◆ Records supplied ◆
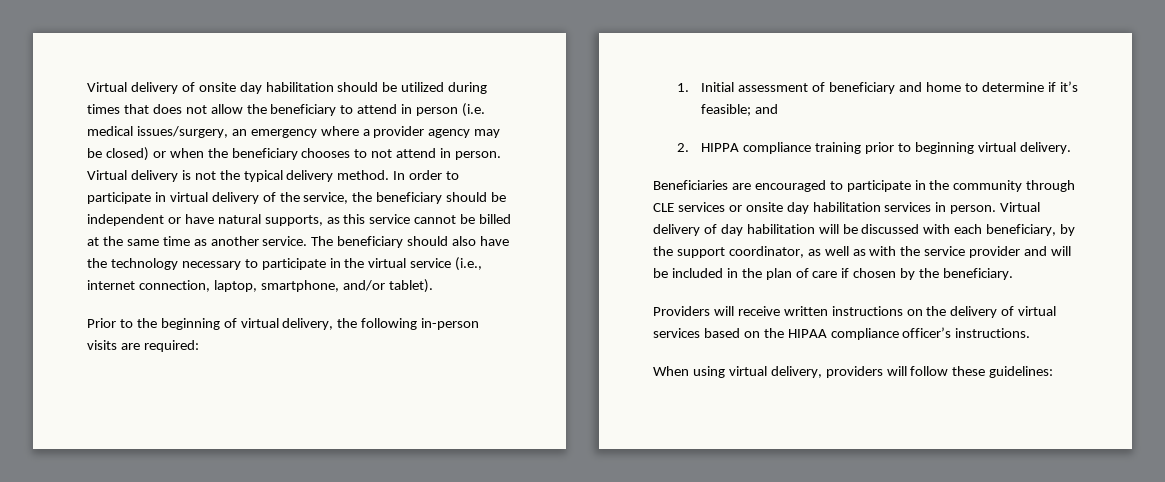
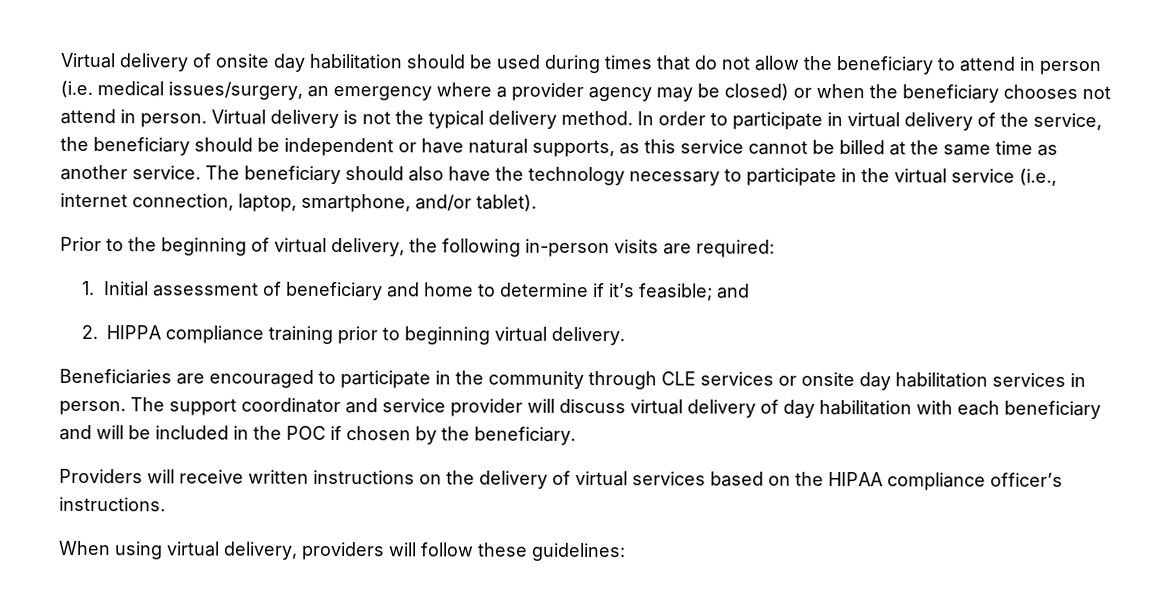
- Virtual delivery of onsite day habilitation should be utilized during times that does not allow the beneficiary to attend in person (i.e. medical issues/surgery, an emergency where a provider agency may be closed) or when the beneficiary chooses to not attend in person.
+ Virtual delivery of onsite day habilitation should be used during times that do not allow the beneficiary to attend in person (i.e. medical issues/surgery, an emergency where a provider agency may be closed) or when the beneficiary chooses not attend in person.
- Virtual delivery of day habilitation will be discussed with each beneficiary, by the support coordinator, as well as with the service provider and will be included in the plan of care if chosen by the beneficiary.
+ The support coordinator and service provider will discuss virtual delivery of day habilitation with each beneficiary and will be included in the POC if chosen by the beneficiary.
---
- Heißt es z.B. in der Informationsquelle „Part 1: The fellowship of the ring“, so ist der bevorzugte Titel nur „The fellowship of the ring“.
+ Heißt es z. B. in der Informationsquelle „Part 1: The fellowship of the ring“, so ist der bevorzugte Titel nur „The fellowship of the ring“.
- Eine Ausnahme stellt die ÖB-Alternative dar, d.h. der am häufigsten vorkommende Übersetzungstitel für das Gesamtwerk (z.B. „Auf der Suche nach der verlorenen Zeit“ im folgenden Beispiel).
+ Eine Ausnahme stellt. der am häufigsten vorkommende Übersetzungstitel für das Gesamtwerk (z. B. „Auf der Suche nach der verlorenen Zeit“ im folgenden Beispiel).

◆ Your goal ◆
Would you print, exactly as written, every line above from the one holding "- Virtual delivery of onsite" through the one holding "chooses not attend in person.", with both included and no other lines?

◆ Task output ◆
- Virtual delivery of onsite day habilitation should be utilized during times that does not allow the beneficiary to attend in person (i.e. medical issues/surgery, an emergency where a provider agency may be closed) or when the beneficiary chooses to not attend in person.
+ Virtual delivery of onsite day habilitation should be used during times that do not allow the beneficiary to attend in person (i.e. medical issues/surgery, an emergency where a provider agency may be closed) or when the beneficiary chooses not attend in person.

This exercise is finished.